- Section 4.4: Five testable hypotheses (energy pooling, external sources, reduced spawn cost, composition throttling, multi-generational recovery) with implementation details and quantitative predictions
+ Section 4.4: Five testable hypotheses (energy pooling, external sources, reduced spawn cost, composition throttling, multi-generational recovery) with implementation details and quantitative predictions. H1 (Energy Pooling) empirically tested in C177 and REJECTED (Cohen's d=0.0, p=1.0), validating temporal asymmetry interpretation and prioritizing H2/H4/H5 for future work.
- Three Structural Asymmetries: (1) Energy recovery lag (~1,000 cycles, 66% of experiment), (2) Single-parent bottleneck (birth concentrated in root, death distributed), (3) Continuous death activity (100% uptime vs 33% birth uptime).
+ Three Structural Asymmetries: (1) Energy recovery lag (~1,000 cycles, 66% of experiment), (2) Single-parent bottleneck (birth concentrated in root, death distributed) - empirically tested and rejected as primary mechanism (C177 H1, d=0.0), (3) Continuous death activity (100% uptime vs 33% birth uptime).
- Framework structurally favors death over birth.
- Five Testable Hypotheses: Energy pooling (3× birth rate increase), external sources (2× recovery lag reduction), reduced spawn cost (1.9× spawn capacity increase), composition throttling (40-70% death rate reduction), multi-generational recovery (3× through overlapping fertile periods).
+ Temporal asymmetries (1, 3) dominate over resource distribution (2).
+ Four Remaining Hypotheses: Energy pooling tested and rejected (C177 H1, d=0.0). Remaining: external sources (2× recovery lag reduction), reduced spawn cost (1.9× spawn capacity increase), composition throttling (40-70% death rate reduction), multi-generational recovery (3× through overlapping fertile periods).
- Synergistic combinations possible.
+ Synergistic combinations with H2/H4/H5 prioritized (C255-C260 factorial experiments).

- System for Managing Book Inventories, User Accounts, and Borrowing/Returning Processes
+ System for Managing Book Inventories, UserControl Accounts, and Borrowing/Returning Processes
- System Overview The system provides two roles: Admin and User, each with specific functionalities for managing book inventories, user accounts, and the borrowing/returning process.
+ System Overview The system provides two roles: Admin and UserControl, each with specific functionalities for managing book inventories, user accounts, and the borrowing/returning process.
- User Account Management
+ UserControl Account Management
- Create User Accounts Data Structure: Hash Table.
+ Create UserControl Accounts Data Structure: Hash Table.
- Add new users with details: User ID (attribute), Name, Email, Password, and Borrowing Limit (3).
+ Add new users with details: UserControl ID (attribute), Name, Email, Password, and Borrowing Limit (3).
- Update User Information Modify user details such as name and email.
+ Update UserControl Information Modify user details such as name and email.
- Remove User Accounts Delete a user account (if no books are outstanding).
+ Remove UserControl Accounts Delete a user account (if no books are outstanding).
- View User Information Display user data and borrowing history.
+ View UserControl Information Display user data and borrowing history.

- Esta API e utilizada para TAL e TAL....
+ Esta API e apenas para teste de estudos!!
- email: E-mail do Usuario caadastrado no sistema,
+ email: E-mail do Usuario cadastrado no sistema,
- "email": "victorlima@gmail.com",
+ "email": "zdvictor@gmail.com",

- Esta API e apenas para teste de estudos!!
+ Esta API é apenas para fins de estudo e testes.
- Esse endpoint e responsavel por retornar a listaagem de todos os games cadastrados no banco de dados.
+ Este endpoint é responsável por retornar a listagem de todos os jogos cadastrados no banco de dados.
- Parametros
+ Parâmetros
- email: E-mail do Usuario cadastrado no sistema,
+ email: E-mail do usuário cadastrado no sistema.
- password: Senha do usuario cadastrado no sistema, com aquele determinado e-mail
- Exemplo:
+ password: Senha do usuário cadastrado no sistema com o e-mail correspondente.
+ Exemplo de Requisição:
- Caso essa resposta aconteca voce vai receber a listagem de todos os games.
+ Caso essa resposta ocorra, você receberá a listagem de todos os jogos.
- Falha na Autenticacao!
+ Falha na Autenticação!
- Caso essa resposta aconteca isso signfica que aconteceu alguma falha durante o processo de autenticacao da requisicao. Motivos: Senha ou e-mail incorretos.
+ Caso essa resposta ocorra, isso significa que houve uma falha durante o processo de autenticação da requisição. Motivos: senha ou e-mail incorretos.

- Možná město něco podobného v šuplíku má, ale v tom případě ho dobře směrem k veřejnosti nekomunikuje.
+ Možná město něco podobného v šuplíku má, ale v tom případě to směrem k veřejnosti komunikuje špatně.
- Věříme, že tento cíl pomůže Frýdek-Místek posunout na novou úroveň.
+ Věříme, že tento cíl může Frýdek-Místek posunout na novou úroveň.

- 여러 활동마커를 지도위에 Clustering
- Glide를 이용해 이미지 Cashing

-- -- --

WHAT TO PRODUCE: Extract every entry above as it appears.

ANSWER SPACE:
- Section 4.4: Five testable hypotheses (energy pooling, external sources, reduced spawn cost, composition throttling, multi-generational recovery) with implementation details and quantitative predictions
+ Section 4.4: Five testable hypotheses (energy pooling, external sources, reduced spawn cost, composition throttling, multi-generational recovery) with implementation details and quantitative predictions. H1 (Energy Pooling) empirically tested in C177 and REJECTED (Cohen's d=0.0, p=1.0), validating temporal asymmetry interpretation and prioritizing H2/H4/H5 for future work.
- Three Structural Asymmetries: (1) Energy recovery lag (~1,000 cycles, 66% of experiment), (2) Single-parent bottleneck (birth concentrated in root, death distributed), (3) Continuous death activity (100% uptime vs 33% birth uptime).
+ Three Structural Asymmetries: (1) Energy recovery lag (~1,000 cycles, 66% of experiment), (2) Single-parent bottleneck (birth concentrated in root, death distributed) - empirically tested and rejected as primary mechanism (C177 H1, d=0.0), (3) Continuous death activity (100% uptime vs 33% birth uptime).
- Framework structurally favors death over birth.
- Five Testable Hypotheses: Energy pooling (3× birth rate increase), external sources (2× recovery lag reduction), reduced spawn cost (1.9× spawn capacity increase), composition throttling (40-70% death rate reduction), multi-generational recovery (3× through overlapping fertile periods).
+ Temporal asymmetries (1, 3) dominate over resource distribution (2).
+ Four Remaining Hypotheses: Energy pooling tested and rejected (C177 H1, d=0.0). Remaining: external sources (2× recovery lag reduction), reduced spawn cost (1.9× spawn capacity increase), composition throttling (40-70% death rate reduction), multi-generational recovery (3× through overlapping fertile periods).
- Synergistic combinations possible.
+ Synergistic combinations with H2/H4/H5 prioritized (C255-C260 factorial experiments).

- System for Managing Book Inventories, User Accounts, and Borrowing/Returning Processes
+ System for Managing Book Inventories, UserControl Accounts, and Borrowing/Returning Processes
- System Overview The system provides two roles: Admin and User, each with specific functionalities for managing book inventories, user accounts, and the borrowing/returning process.
+ System Overview The system provides two roles: Admin and UserControl, each with specific functionalities for managing book inventories, user accounts, and the borrowing/returning process.
- User Account Management
+ UserControl Account Management
- Create User Accounts Data Structure: Hash Table.
+ Create UserControl Accounts Data Structure: Hash Table.
- Add new users with details: User ID (attribute), Name, Email, Password, and Borrowing Limit (3).
+ Add new users with details: UserControl ID (attribute), Name, Email, Password, and Borrowing Limit (3).
- Update User Information Modify user details such as name and email.
+ Update UserControl Information Modify user details such as name and email.
- Remove User Accounts Delete a user account (if no books are outstanding).
+ Remove UserControl Accounts Delete a user account (if no books are outstanding).
- View User Information Display user data and borrowing history.
+ View UserControl Information Display user data and borrowing history.

- Esta API e utilizada para TAL e TAL....
+ Esta API e apenas para teste de estudos!!
- email: E-mail do Usuario caadastrado no sistema,
+ email: E-mail do Usuario cadastrado no sistema,
- "email": "victorlima@gmail.com",
+ "email": "zdvictor@gmail.com",

- Esta API e apenas para teste de estudos!!
+ Esta API é apenas para fins de estudo e testes.
- Esse endpoint e responsavel por retornar a listaagem de todos os games cadastrados no banco de dados.
+ Este endpoint é responsável por retornar a listagem de todos os jogos cadastrados no banco de dados.
- Parametros
+ Parâmetros
- email: E-mail do Usuario cadastrado no sistema,
+ email: E-mail do usuário cadastrado no sistema.
- password: Senha do usuario cadastrado no sistema, com aquele determinado e-mail
- Exemplo:
+ password: Senha do usuário cadastrado no sistema com o e-mail correspondente.
+ Exemplo de Requisição:
- Caso essa resposta aconteca voce vai receber a listagem de todos os games.
+ Caso essa resposta ocorra, você receberá a listagem de todos os jogos.
- Falha na Autenticacao!
+ Falha na Autenticação!
- Caso essa resposta aconteca isso signfica que aconteceu alguma falha durante o processo de autenticacao da requisicao. Motivos: Senha ou e-mail incorretos.
+ Caso essa resposta ocorra, isso significa que houve uma falha durante o processo de autenticação da requisição. Motivos: senha ou e-mail incorretos.

- Možná město něco podobného v šuplíku má, ale v tom případě ho dobře směrem k veřejnosti nekomunikuje.
+ Možná město něco podobného v šuplíku má, ale v tom případě to směrem k veřejnosti komunikuje špatně.
- Věříme, že tento cíl pomůže Frýdek-Místek posunout na novou úroveň.
+ Věříme, že tento cíl může Frýdek-Místek posunout na novou úroveň.

- 여러 활동마커를 지도위에 Clustering
- Glide를 이용해 이미지 Cashing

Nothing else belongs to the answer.